:: DATASET EXCERPTS
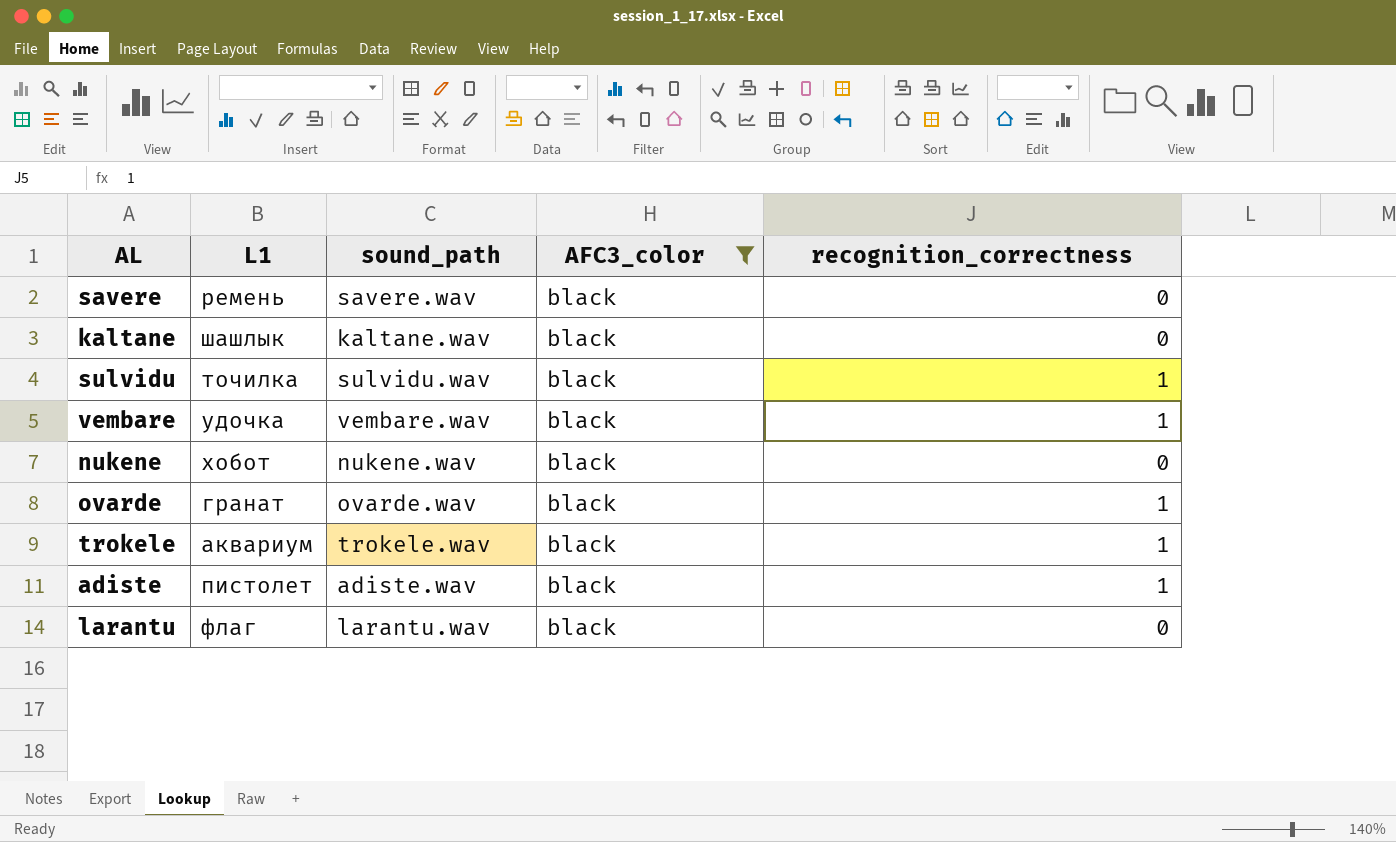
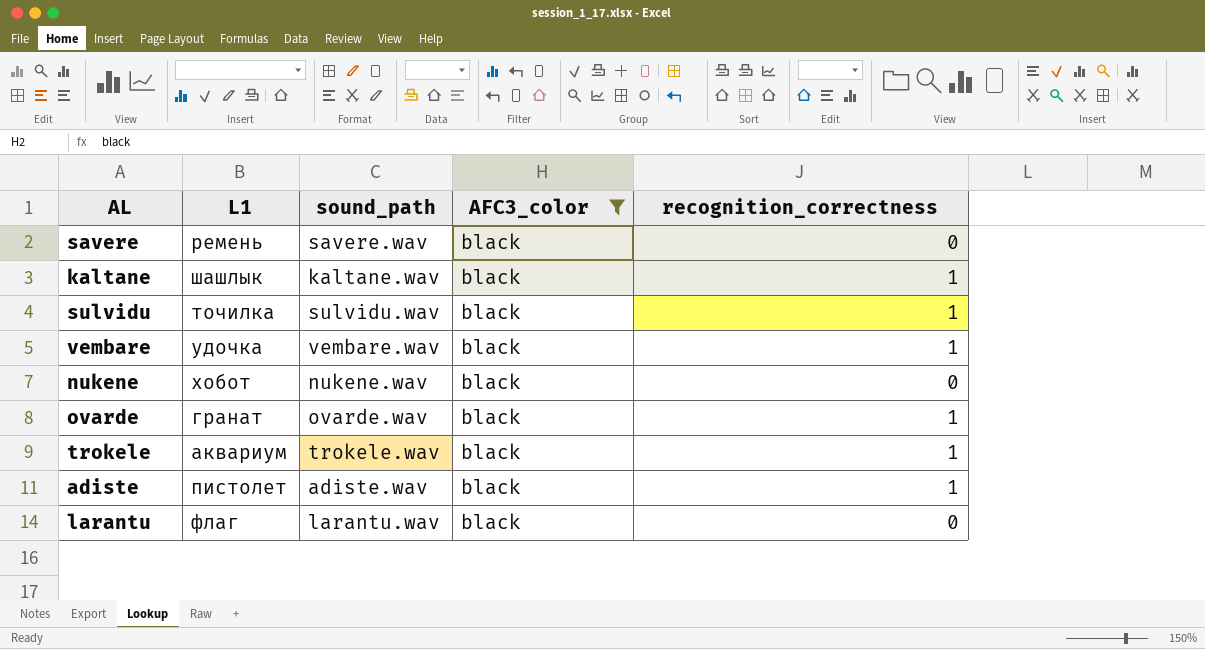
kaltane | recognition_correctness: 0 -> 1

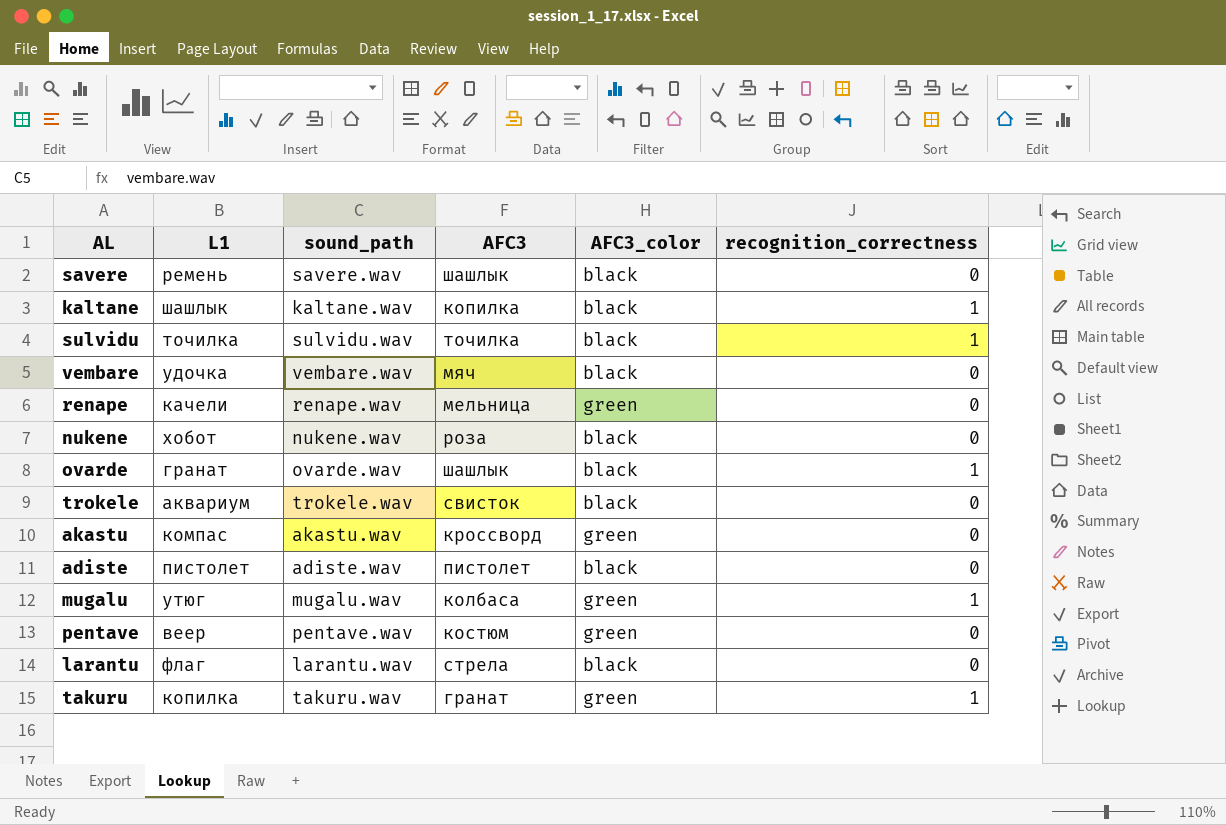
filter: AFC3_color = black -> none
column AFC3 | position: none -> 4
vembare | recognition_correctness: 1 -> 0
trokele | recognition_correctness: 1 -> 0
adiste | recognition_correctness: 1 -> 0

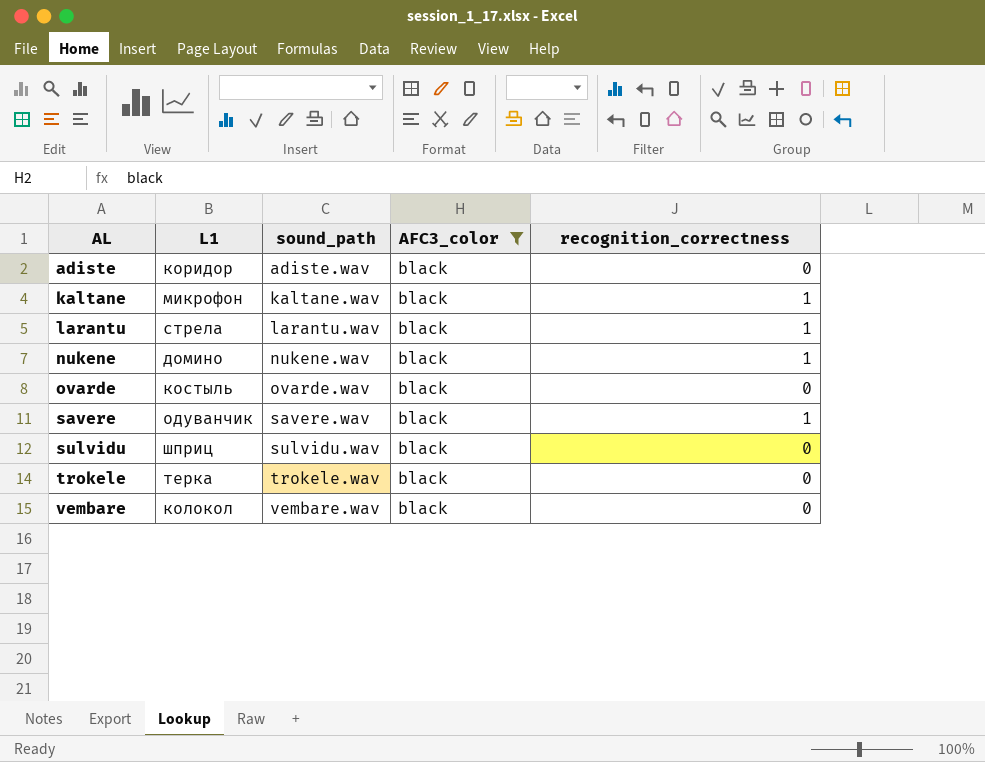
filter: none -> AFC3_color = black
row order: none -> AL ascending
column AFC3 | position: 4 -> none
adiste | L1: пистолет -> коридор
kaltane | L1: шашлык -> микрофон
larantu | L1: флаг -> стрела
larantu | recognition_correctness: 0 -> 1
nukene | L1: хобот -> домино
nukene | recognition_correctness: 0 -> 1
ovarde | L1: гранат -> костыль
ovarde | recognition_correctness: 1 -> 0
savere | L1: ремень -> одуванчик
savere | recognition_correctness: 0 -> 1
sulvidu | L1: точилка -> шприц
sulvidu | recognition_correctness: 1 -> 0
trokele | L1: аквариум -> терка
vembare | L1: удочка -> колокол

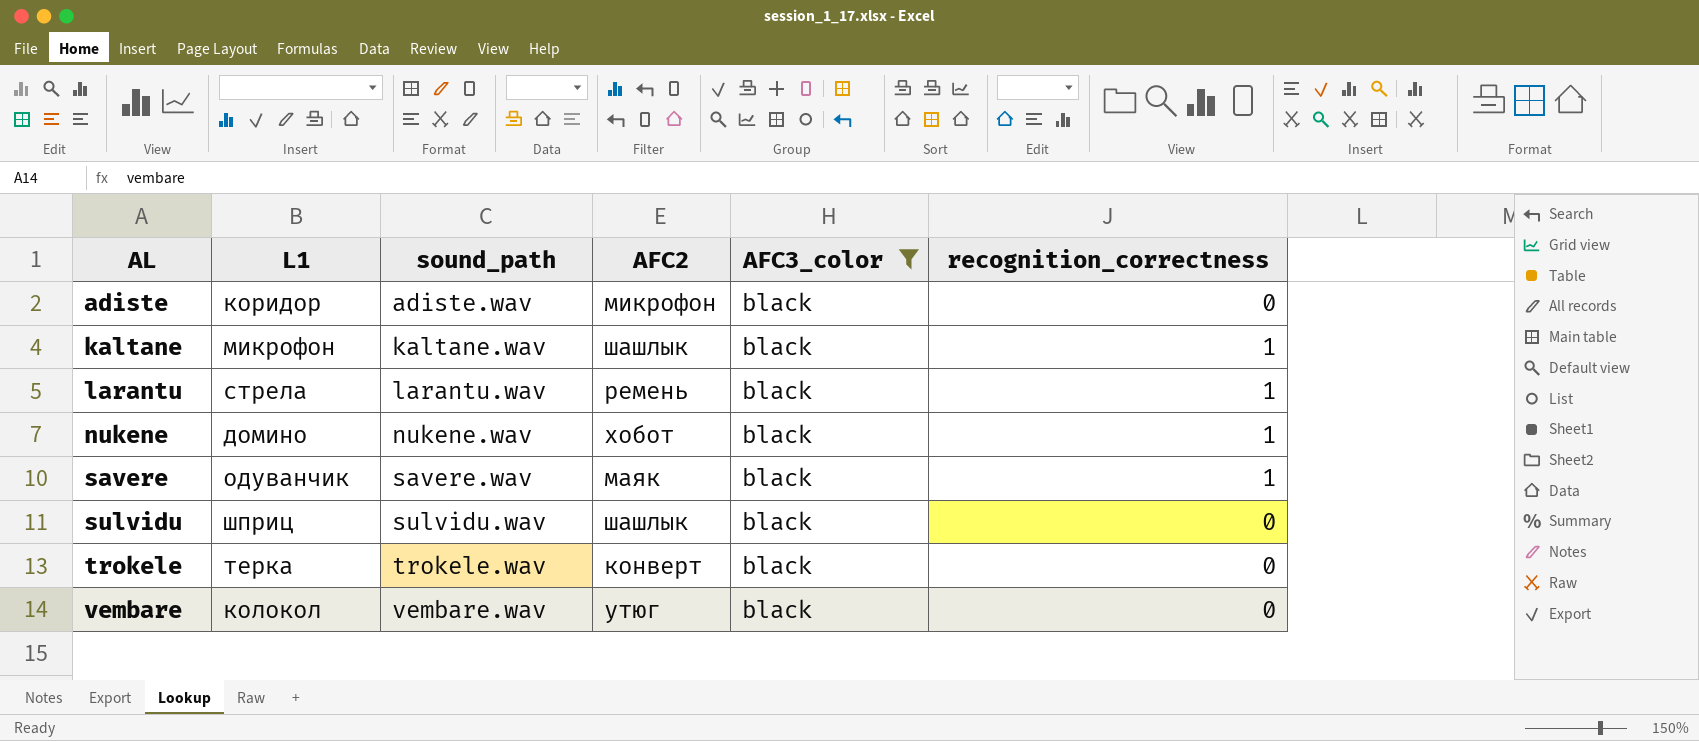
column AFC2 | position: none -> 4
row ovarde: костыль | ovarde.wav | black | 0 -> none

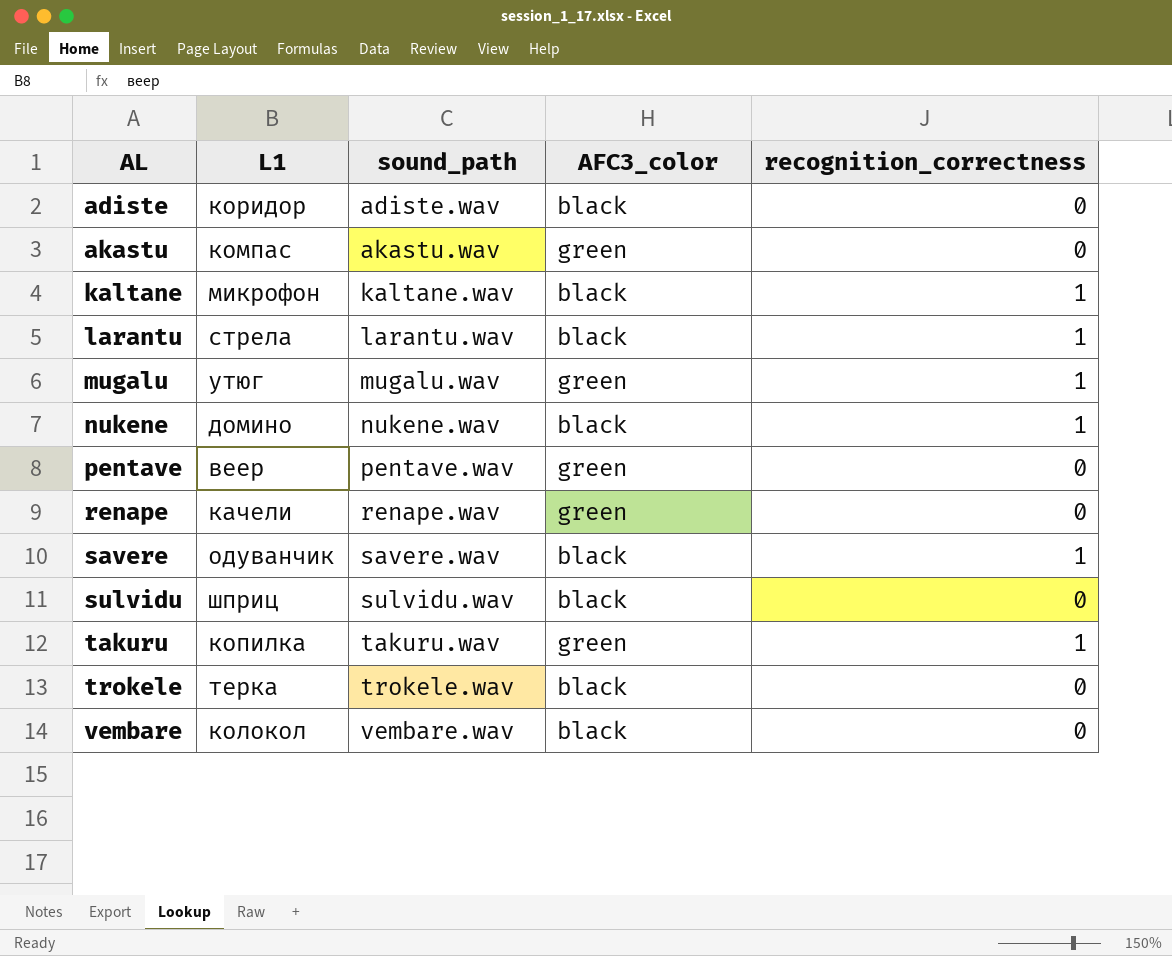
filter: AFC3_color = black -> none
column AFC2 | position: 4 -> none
::::
:: DATASET EXCERPTS
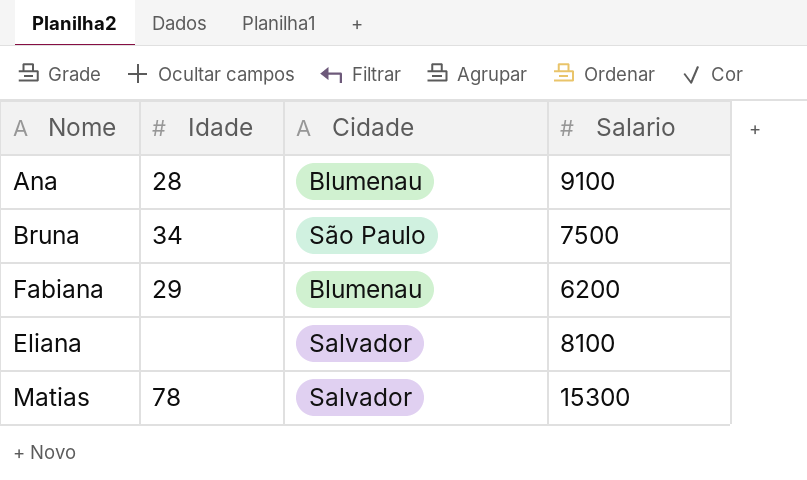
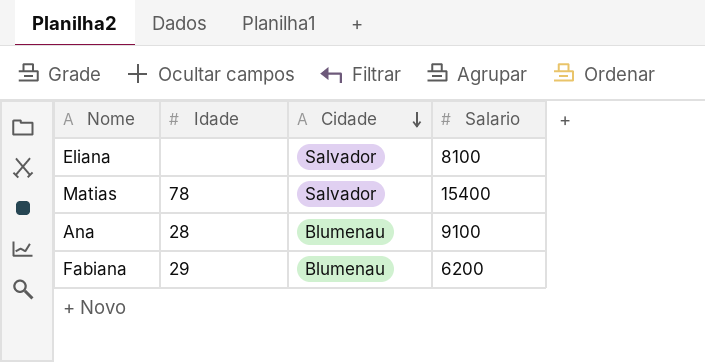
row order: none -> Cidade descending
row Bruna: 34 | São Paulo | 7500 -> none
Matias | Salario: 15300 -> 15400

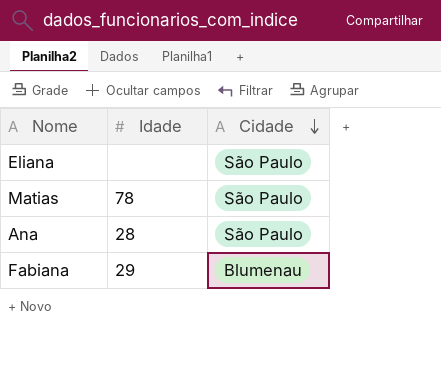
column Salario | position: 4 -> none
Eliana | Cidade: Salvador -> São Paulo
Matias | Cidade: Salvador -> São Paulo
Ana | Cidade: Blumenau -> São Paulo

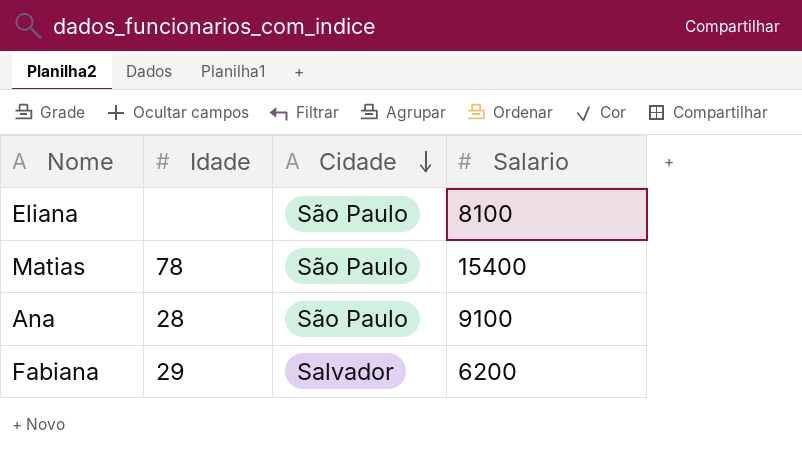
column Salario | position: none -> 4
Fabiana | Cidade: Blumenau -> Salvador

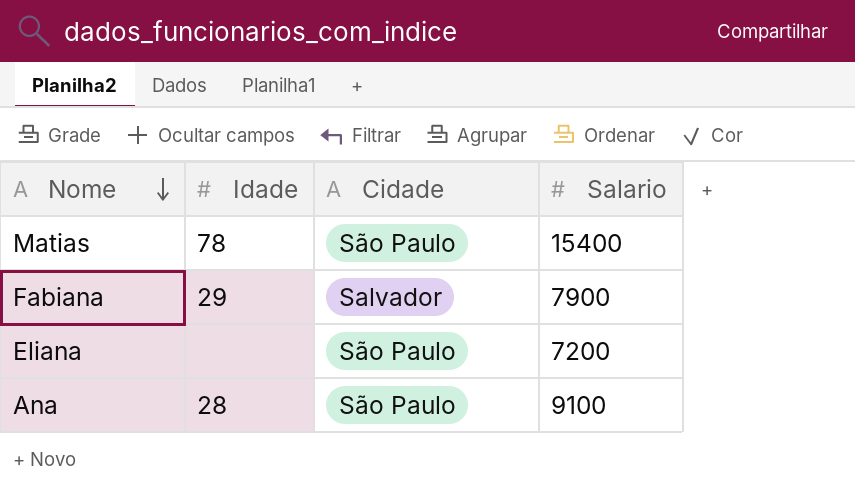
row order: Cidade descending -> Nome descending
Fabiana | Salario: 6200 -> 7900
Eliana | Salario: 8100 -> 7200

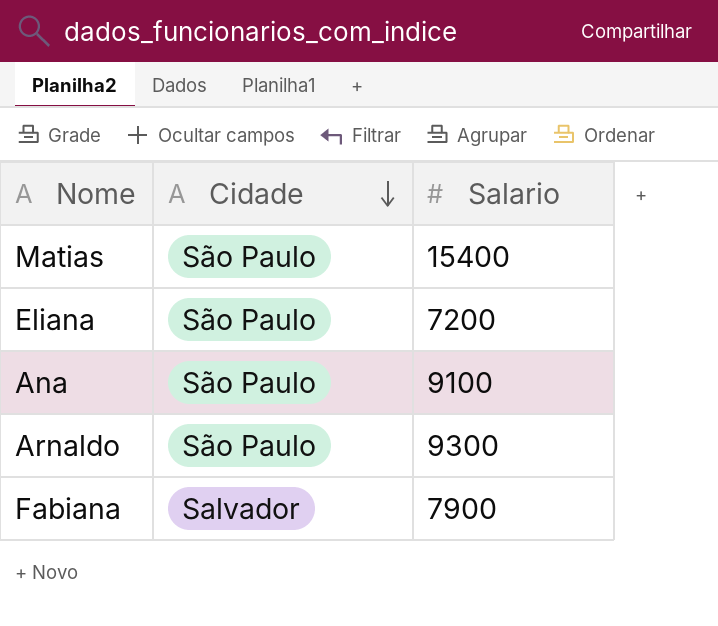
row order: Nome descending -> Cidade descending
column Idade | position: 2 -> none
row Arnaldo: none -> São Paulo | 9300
::::
WHAT YOU NEED TO DO.
Using the records above, print exactly the run of lines that starts with the line with "kaltane | recognition_correctness: 0 -> 1" and goes on through the line with "savere | L1: ремень -> одуванчик", pictures excluded.

OUTPUT OF THE TASK.
kaltane | recognition_correctness: 0 -> 1

filter: AFC3_color = black -> none
column AFC3 | position: none -> 4
vembare | recognition_correctness: 1 -> 0
trokele | recognition_correctness: 1 -> 0
adiste | recognition_correctness: 1 -> 0

filter: none -> AFC3_color = black
row order: none -> AL ascending
column AFC3 | position: 4 -> none
adiste | L1: пистолет -> коридор
kaltane | L1: шашлык -> микрофон
larantu | L1: флаг -> стрела
larantu | recognition_correctness: 0 -> 1
nukene | L1: хобот -> домино
nukene | recognition_correctness: 0 -> 1
ovarde | L1: гранат -> костыль
ovarde | recognition_correctness: 1 -> 0
savere | L1: ремень -> одуванчик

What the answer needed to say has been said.